VIENNA (Reuters) - Iran has begun making nuclear fuel in its underground uranium enrichment plant, the international atomic watchdog said on Wednesday, in a move by Tehran that raises the stakes in its showdown with world powers.

A confidential note by the International Atomic Energy Agency (IAEA) also said Iran had started up more than 1,300 centrifuge machines in an accelerating campaign to lay a basis for "industrial scale" enrichment in the Natanz complex.

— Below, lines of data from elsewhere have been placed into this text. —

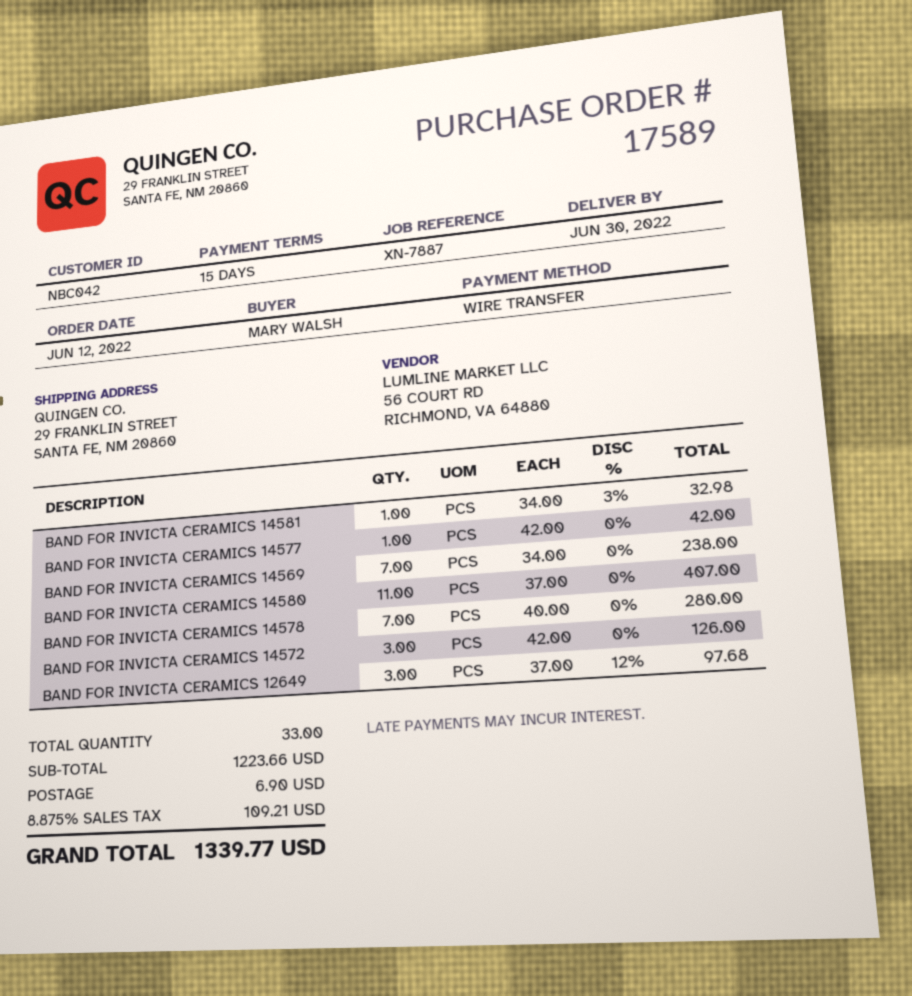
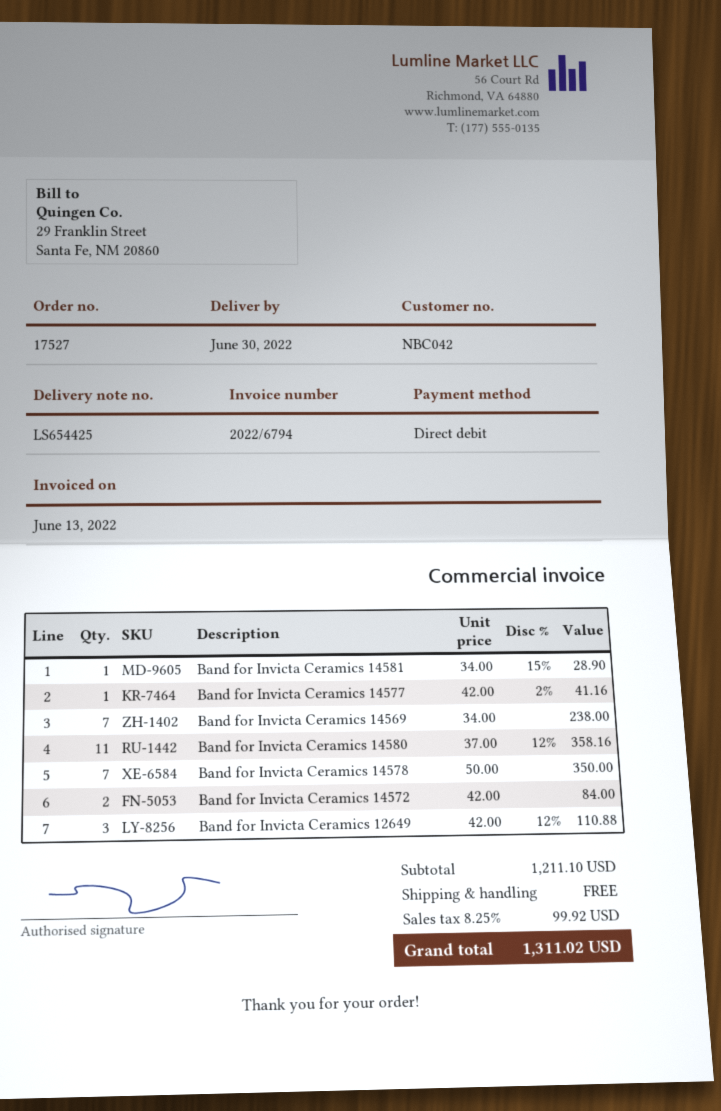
order number: 17589 -> 17527
payment method: bank transfer -> direct debit
BAND FOR INVICTA CERAMICS 14581: 1 x 34.00 - 3% = 32.98 -> 1 x 34.00 - 15% = 28.90
BAND FOR INVICTA CERAMICS 14577: 1 x 42.00 = 42.00 -> 1 x 42.00 - 2% = 41.16
BAND FOR INVICTA CERAMICS 14580: 11 x 37.00 = 407.00 -> 11 x 37.00 - 12% = 358.16
BAND FOR INVICTA CERAMICS 14578: 7 x 40.00 = 280.00 -> 7 x 50.00 = 350.00
BAND FOR INVICTA CERAMICS 14572: 3 x 42.00 = 126.00 -> 2 x 42.00 = 84.00
BAND FOR INVICTA CERAMICS 12649: 3 x 37.00 - 12% = 97.68 -> 3 x 42.00 - 12% = 110.88
subtotal: 1223.66 -> 1211.10
shipping: 6.90 -> 0.00
tax: 8.875% = 109.21 -> 8.25% = 99.92
total: 1339.77 -> 1311.02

Iran has been steadily upping the ante in a standoff with the U.N. Security Council, which has demanded an enrichment halt over suspicions that Tehran's declared civilian nuclear fuel project is a cover for mastering the means to build atom bombs.

Tehran says it seeks only nuclear-generated electricity. But its past concealment of sensitive enrichment research from the IAEA and continued stonewalling of the agency's inquiries have sapped confidence in its intentions.

Iran announced on April 9 that it had begun enriching in the Natanz hall, ramping up from a limited research operation above ground. But diplomats treated the disclosure sceptically pending confirmation from the Vienna-based IAEA.

To that end, the IAEA note said, agency inspectors visited the plant on April 15-16 and learned that 1,312 centrifuges, divided into eight cascades, or fuel-cycle networks, were operational and "some" uranium was being fed into them.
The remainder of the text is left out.